WORK REQUIRED: Any pictures should be dropped; everything else in the records is to be returned exactly.

=== Begin Enclosure ===

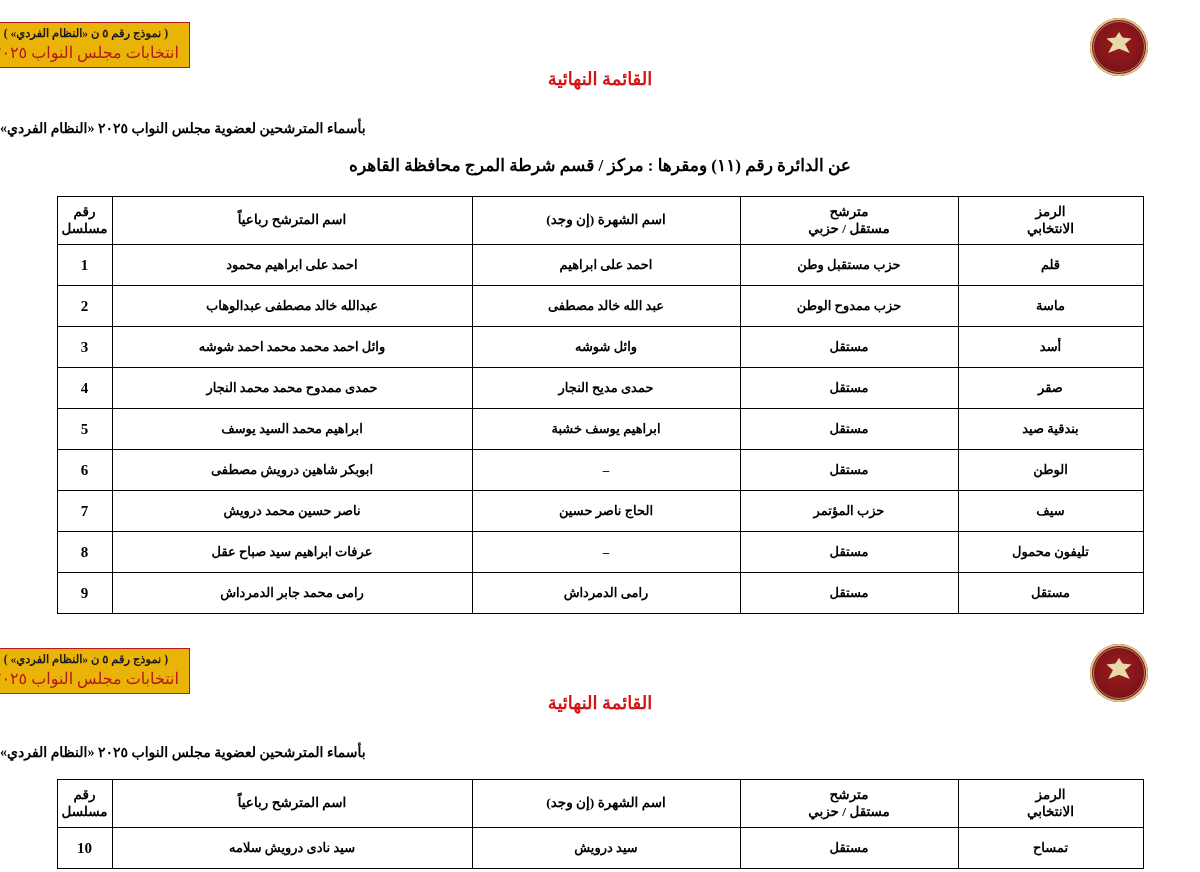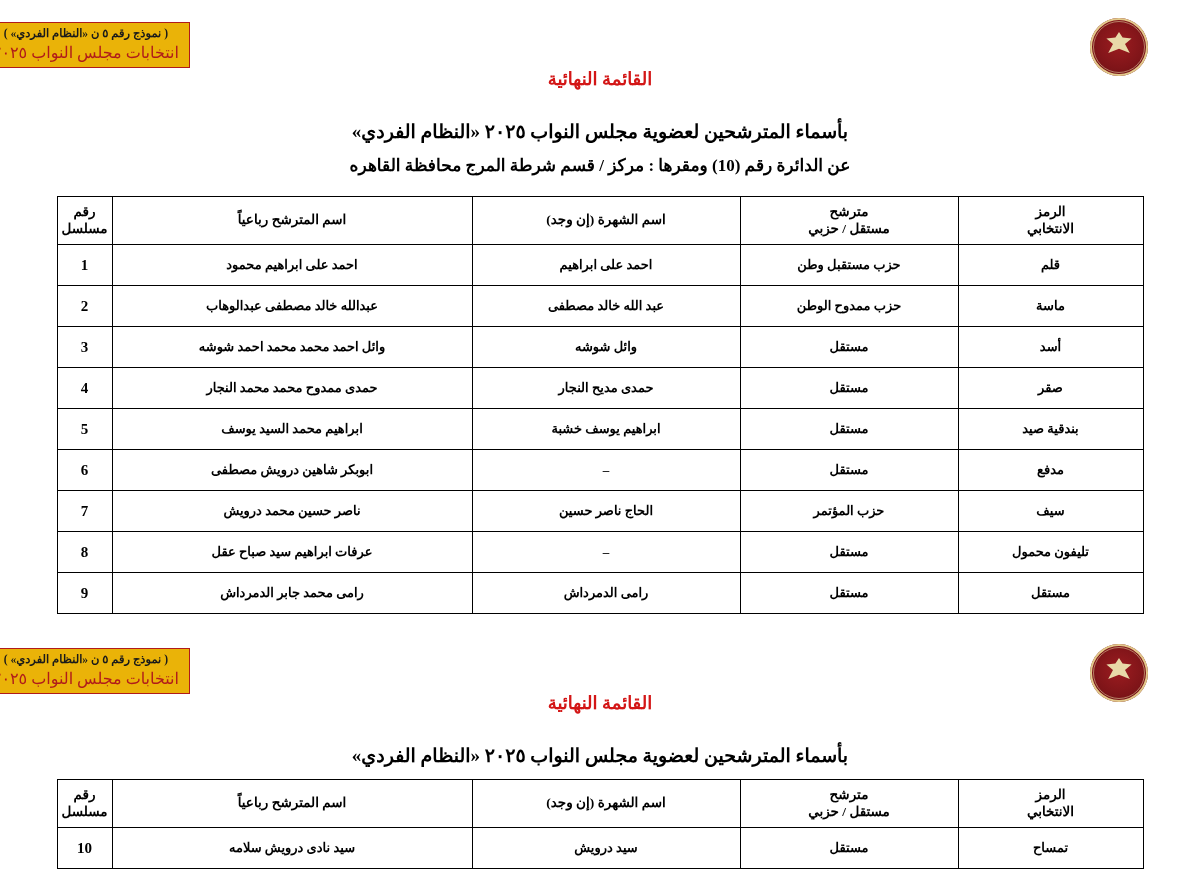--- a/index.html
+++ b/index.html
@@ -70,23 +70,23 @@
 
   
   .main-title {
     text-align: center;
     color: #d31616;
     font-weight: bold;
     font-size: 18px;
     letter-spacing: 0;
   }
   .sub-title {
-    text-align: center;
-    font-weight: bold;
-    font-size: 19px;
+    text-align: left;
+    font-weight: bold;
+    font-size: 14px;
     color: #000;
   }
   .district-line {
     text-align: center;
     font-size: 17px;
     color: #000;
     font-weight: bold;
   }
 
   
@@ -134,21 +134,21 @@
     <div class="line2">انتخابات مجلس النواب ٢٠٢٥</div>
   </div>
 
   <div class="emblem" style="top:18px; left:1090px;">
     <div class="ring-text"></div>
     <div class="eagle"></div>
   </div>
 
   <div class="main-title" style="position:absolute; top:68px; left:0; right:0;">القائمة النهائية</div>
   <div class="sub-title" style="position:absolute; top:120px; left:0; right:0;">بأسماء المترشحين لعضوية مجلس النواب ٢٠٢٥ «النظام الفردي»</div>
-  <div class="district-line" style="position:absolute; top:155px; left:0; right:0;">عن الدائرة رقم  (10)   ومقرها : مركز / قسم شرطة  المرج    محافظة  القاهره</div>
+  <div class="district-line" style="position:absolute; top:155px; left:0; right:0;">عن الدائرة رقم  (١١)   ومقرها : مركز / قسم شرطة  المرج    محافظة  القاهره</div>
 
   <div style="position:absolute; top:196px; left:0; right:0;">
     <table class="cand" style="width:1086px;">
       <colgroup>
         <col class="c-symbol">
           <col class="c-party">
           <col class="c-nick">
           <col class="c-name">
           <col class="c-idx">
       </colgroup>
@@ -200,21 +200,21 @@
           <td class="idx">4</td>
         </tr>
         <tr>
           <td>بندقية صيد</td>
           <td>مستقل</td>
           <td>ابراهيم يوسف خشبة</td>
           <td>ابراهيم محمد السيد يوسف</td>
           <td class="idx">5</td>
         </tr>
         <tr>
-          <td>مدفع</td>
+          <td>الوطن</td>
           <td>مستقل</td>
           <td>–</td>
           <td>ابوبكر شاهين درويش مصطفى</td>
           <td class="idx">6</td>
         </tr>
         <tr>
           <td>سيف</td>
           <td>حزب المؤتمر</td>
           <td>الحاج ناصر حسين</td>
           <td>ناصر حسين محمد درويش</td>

=== End Enclosure ===

EXERCISE RESULT:
--- a/index.html
+++ b/index.html
@@ -70,23 +70,23 @@
 
   
   .main-title {
     text-align: center;
     color: #d31616;
     font-weight: bold;
     font-size: 18px;
     letter-spacing: 0;
   }
   .sub-title {
-    text-align: center;
-    font-weight: bold;
-    font-size: 19px;
+    text-align: left;
+    font-weight: bold;
+    font-size: 14px;
     color: #000;
   }
   .district-line {
     text-align: center;
     font-size: 17px;
     color: #000;
     font-weight: bold;
   }
 
   
@@ -134,21 +134,21 @@
     <div class="line2">انتخابات مجلس النواب ٢٠٢٥</div>
   </div>
 
   <div class="emblem" style="top:18px; left:1090px;">
     <div class="ring-text"></div>
     <div class="eagle"></div>
   </div>
 
   <div class="main-title" style="position:absolute; top:68px; left:0; right:0;">القائمة النهائية</div>
   <div class="sub-title" style="position:absolute; top:120px; left:0; right:0;">بأسماء المترشحين لعضوية مجلس النواب ٢٠٢٥ «النظام الفردي»</div>
-  <div class="district-line" style="position:absolute; top:155px; left:0; right:0;">عن الدائرة رقم  (10)   ومقرها : مركز / قسم شرطة  المرج    محافظة  القاهره</div>
+  <div class="district-line" style="position:absolute; top:155px; left:0; right:0;">عن الدائرة رقم  (١١)   ومقرها : مركز / قسم شرطة  المرج    محافظة  القاهره</div>
 
   <div style="position:absolute; top:196px; left:0; right:0;">
     <table class="cand" style="width:1086px;">
       <colgroup>
         <col class="c-symbol">
           <col class="c-party">
           <col class="c-nick">
           <col class="c-name">
           <col class="c-idx">
       </colgroup>
@@ -200,21 +200,21 @@
           <td class="idx">4</td>
         </tr>
         <tr>
           <td>بندقية صيد</td>
           <td>مستقل</td>
           <td>ابراهيم يوسف خشبة</td>
           <td>ابراهيم محمد السيد يوسف</td>
           <td class="idx">5</td>
         </tr>
         <tr>
-          <td>مدفع</td>
+          <td>الوطن</td>
           <td>مستقل</td>
           <td>–</td>
           <td>ابوبكر شاهين درويش مصطفى</td>
           <td class="idx">6</td>
         </tr>
         <tr>
           <td>سيف</td>
           <td>حزب المؤتمر</td>
           <td>الحاج ناصر حسين</td>
           <td>ناصر حسين محمد درويش</td>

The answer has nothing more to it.